Bicicletas
¿El IVA de las bicicletas al 10%?
Santafixie aboga por rebajar el IVA de las bicicletas
En este rincón del ciclismo, donde llevamos tiempo viendo pasar pelotones y promesas electorales, hay temas que regresan como un puerto de montaña mal asfaltado: siempre están ahí y siempre duelen.
El último movimiento relevante nos lo cuenta Santafixie, que ha decidido liderar una ofensiva necesaria a través de la plataforma Movements para exigir lo que por pura lógica debería ser ya una norma establecida: reducir el IVA de las bicicletas del 21% al 10%.
La iniciativa no es un capricho empresarial, sino una bofetada de realidad ante la incoherencia administrativa de un país que se llena la boca con la Agenda 2030 mientras sigue gravando la herramienta de movilidad más limpia del mundo como si fuera un artículo de lujo.
Hablamos de una reivindicación histórica que se apoya en criterios económicos, sociales y de salud pública.

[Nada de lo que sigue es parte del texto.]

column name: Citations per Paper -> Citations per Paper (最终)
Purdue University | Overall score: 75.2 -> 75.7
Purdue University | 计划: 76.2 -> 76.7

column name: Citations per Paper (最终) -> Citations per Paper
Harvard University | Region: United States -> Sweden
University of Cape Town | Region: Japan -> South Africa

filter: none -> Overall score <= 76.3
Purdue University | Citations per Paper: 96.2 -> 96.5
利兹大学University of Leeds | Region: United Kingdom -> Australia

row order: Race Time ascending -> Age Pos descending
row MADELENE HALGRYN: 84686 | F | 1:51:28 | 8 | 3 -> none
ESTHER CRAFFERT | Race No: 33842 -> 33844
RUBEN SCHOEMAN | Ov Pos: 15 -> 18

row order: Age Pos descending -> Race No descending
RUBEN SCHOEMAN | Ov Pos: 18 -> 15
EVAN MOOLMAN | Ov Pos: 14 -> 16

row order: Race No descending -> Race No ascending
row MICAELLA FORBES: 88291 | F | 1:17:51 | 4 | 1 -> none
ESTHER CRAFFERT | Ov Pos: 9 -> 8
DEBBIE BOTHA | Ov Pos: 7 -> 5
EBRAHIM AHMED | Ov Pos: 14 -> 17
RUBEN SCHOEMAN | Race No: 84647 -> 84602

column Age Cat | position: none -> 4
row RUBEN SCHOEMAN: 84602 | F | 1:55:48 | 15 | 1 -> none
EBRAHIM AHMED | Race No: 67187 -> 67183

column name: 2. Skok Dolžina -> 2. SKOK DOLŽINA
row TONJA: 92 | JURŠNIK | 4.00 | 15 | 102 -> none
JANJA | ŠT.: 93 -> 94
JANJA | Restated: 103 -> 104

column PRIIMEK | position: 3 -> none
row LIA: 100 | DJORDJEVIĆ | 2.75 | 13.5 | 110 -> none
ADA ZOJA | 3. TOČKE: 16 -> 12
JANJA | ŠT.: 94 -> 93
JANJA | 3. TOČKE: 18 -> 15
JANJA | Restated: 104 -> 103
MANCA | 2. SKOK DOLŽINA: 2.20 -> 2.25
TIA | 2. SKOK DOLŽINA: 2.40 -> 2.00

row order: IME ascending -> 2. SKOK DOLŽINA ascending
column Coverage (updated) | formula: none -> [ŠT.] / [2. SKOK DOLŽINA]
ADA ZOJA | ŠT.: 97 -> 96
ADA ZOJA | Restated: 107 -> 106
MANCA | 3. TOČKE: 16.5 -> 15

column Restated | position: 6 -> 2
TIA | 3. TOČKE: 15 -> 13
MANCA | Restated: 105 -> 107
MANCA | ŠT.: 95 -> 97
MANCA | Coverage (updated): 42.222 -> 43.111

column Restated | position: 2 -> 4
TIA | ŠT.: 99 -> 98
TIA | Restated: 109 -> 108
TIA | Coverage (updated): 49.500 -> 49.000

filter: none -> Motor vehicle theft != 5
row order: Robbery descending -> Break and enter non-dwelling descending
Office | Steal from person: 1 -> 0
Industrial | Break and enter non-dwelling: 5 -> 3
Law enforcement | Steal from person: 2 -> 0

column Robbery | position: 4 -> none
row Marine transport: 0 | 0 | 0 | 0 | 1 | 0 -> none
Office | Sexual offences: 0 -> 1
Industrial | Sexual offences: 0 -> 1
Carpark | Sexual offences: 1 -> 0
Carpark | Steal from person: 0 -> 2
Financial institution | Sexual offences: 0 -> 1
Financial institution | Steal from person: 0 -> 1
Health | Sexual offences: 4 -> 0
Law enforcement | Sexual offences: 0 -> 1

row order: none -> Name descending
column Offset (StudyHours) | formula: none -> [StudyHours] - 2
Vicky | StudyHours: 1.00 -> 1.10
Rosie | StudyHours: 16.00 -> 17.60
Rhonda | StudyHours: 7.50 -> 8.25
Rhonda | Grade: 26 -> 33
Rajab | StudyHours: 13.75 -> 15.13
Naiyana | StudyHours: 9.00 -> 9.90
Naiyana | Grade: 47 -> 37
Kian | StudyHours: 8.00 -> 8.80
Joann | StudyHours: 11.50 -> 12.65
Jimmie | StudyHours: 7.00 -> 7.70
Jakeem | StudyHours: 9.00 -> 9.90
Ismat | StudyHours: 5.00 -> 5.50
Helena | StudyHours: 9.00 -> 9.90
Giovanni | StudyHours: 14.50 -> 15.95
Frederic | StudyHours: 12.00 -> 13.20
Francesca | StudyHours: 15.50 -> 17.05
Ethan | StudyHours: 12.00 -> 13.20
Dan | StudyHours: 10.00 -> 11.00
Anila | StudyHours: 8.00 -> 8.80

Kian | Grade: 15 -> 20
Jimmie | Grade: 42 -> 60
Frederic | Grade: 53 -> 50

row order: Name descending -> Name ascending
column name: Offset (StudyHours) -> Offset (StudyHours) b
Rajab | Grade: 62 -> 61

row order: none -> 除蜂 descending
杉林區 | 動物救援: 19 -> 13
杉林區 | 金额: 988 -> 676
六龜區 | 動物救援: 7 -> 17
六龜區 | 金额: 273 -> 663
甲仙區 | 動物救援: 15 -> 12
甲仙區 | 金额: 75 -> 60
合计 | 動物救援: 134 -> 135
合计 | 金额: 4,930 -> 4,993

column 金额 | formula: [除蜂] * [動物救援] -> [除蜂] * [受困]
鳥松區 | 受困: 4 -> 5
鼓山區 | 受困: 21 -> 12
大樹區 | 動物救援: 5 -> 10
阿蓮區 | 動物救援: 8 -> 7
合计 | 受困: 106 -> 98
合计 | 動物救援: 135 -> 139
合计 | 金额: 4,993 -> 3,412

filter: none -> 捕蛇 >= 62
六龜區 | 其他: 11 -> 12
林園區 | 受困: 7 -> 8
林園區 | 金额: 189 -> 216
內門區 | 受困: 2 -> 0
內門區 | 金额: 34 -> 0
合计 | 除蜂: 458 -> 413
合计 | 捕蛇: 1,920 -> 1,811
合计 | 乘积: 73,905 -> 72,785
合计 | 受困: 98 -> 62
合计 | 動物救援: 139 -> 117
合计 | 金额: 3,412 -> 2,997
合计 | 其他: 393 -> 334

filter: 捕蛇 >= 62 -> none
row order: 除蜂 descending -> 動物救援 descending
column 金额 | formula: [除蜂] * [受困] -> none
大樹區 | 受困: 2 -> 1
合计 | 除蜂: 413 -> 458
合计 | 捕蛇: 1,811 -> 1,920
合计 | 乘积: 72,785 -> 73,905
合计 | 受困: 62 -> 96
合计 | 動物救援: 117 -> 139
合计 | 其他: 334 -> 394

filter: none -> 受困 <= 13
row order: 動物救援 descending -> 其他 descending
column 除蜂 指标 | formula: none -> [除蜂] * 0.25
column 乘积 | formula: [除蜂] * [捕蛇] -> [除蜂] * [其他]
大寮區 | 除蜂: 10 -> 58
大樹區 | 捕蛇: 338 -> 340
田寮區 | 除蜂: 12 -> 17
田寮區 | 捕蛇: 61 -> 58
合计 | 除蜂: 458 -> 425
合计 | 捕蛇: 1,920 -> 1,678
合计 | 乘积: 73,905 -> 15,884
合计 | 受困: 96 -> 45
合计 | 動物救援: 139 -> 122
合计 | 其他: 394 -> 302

Es triste observar cómo el uso de la bicicleta, que descongestiona ciudades y ahorra millones en costes sanitarios, sigue penalizado fiscalmente.
Lo que más escuece de esta situación no es solo el número, sino la comparativa con nuestros vecinos.
Miramos a Portugal y la envidia es inevitable: en 2023 bajaron su IVA del 23% al 6%, generando un ahorro directo del 15% para el consumidor.
Esta brecha está provocando un éxodo silencioso pero constante de ciclistas de la zona centro y oeste de España que prefieren adquirir sus monturas en territorio luso, dejando nuestras tiendas locales en una situación de indefensión absoluta.
Resulta curioso, recordar que el PSOE ya propuso esta misma medida en 2018 cuando estaba en la oposición.
Sin embargo, una vez en el ejecutivo, la promesa parece haberse oxidado en algún cajón del Ministerio de Hacienda.
Santafixie, al elevar esta petición a los Ministerios de Economía y Transportes, pone el dedo en la llaga sobre el impacto negativo que este inmovilismo tiene en España.
No solo pierden las tiendas, sino que se castiga la generación de empleo local y, paradójicamente, el propio Estado deja de recaudar por todas aquellas ventas que huyen al extranjero.
La meta está fijada en el 3 de junio, Día Mundial de la Bicicleta.
Es el plazo que se han marcado para que instituciones y ciudadanos se sumen a la petición en Movements y fuercen una decisión política antes de que la fuga de capitales sea irreversible.
Ya va siendo hora de que la fiscalidad española se baje del coche oficial y empiece a pedalear en la misma dirección que el sentido común.